» WHAT YOU HAVE TO DO: Report each line of the entries that contains the word "MISP", copied in full.

** INPUT DATA follows **

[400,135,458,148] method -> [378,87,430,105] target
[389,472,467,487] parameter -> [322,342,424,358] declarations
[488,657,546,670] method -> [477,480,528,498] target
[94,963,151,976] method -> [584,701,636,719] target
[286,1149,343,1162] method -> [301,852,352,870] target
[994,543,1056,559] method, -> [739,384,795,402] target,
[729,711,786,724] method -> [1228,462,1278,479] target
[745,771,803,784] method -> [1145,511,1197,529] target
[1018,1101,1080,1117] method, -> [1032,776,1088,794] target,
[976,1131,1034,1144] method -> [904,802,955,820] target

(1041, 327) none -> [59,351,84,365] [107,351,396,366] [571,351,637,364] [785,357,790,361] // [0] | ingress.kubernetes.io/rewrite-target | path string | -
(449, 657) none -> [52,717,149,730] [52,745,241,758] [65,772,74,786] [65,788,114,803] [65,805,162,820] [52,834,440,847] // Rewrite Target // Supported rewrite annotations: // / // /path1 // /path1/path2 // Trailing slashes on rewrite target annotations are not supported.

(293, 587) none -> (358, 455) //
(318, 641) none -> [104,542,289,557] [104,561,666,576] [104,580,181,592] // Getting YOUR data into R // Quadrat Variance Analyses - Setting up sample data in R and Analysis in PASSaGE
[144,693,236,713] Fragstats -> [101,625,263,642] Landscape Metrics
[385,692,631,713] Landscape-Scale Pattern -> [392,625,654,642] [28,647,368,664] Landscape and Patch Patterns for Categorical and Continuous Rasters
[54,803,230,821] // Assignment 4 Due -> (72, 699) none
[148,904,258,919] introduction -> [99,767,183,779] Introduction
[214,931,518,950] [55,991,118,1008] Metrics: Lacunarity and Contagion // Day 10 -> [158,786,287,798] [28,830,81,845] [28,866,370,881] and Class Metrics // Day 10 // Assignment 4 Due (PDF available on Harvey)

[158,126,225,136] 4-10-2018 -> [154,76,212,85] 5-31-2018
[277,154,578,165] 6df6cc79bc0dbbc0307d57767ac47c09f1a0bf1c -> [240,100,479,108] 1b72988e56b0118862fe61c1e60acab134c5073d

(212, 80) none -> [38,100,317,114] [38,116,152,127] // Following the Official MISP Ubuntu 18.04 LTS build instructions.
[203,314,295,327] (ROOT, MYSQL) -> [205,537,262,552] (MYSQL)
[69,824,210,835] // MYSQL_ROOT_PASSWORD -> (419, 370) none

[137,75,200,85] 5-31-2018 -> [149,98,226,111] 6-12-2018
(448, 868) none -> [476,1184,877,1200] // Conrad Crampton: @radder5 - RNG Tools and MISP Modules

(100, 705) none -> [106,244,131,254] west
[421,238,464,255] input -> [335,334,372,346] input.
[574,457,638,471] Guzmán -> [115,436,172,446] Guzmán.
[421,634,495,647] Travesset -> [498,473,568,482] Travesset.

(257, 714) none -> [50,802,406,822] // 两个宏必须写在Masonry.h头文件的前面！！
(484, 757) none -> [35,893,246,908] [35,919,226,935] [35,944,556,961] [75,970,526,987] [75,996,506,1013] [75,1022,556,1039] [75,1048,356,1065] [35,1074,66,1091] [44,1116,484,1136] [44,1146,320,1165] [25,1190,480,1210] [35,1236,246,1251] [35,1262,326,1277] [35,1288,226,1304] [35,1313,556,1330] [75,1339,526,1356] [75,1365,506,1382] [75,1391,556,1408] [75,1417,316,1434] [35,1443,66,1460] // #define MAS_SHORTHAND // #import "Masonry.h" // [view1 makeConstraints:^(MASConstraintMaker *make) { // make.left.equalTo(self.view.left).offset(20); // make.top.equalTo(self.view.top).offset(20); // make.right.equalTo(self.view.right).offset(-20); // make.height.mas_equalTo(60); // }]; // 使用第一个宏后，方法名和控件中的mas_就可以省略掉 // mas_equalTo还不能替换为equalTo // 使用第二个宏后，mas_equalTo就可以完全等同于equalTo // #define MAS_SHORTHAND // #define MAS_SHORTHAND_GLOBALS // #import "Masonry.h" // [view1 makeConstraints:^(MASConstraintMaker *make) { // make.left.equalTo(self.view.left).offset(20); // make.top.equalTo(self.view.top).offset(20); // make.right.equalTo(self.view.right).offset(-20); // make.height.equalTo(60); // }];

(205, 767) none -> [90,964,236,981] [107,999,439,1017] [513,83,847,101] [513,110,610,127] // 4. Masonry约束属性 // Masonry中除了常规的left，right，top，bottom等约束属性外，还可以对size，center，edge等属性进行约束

** End of INPUT DATA **

» WRITTEN RESPONSE:
(212, 80) none -> [38,100,317,114] [38,116,152,127] // Following the Official MISP Ubuntu 18.04 LTS build instructions.
(448, 868) none -> [476,1184,877,1200] // Conrad Crampton: @radder5 - RNG Tools and MISP Modules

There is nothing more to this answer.